* _TASK MATERIAL_:
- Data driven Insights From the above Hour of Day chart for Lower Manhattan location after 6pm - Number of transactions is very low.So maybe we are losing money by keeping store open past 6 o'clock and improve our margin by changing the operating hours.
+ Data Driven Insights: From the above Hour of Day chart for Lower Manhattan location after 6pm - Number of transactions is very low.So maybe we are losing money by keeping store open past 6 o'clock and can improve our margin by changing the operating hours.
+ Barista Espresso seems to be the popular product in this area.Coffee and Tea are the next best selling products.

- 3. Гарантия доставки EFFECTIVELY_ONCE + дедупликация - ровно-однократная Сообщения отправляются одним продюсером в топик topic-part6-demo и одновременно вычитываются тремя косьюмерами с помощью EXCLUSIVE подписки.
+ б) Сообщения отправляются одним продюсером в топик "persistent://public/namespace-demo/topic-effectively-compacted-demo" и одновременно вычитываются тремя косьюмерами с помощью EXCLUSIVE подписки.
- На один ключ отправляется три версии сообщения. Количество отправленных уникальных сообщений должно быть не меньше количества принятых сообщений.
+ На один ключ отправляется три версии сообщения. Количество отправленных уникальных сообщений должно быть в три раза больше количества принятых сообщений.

* _WHAT IS NEEDED_:
Nothing but the lines from the one with "- На один ключ" through the end of the data above should be repeated, each exactly as it stands.

* _RESPONSE_:
- На один ключ отправляется три версии сообщения. Количество отправленных уникальных сообщений должно быть не меньше количества принятых сообщений.
+ На один ключ отправляется три версии сообщения. Количество отправленных уникальных сообщений должно быть в три раза больше количества принятых сообщений.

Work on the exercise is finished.